→ **Your goal**
Please repeat exactly the lines below from the one containing "filter: none -> sellPrc >= 141.6" down to the one containing "2022-09-26 | Index: 0.985 -> 0.984", both included, and nothing else.
═══ Given records
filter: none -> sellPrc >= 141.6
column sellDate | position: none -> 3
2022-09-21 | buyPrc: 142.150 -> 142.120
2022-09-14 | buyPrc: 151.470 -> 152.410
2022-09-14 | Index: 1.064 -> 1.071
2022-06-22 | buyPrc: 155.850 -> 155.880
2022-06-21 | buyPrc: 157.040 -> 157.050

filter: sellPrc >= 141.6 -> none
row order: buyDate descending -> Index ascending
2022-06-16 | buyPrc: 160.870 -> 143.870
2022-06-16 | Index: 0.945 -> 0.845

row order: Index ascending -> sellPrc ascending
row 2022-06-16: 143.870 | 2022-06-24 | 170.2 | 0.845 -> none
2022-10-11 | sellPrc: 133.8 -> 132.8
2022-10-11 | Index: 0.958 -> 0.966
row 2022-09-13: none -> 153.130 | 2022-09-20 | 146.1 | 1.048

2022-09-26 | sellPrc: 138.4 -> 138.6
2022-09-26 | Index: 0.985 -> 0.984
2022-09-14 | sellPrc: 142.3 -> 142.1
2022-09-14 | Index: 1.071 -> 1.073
══════
═══ Given records
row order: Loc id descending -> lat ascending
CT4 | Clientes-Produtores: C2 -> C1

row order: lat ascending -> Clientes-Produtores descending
══════
→ **Exercise result**
filter: none -> sellPrc >= 141.6
column sellDate | position: none -> 3
2022-09-21 | buyPrc: 142.150 -> 142.120
2022-09-14 | buyPrc: 151.470 -> 152.410
2022-09-14 | Index: 1.064 -> 1.071
2022-06-22 | buyPrc: 155.850 -> 155.880
2022-06-21 | buyPrc: 157.040 -> 157.050

filter: sellPrc >= 141.6 -> none
row order: buyDate descending -> Index ascending
2022-06-16 | buyPrc: 160.870 -> 143.870
2022-06-16 | Index: 0.945 -> 0.845

row order: Index ascending -> sellPrc ascending
row 2022-06-16: 143.870 | 2022-06-24 | 170.2 | 0.845 -> none
2022-10-11 | sellPrc: 133.8 -> 132.8
2022-10-11 | Index: 0.958 -> 0.966
row 2022-09-13: none -> 153.130 | 2022-09-20 | 146.1 | 1.048

2022-09-26 | sellPrc: 138.4 -> 138.6
2022-09-26 | Index: 0.985 -> 0.984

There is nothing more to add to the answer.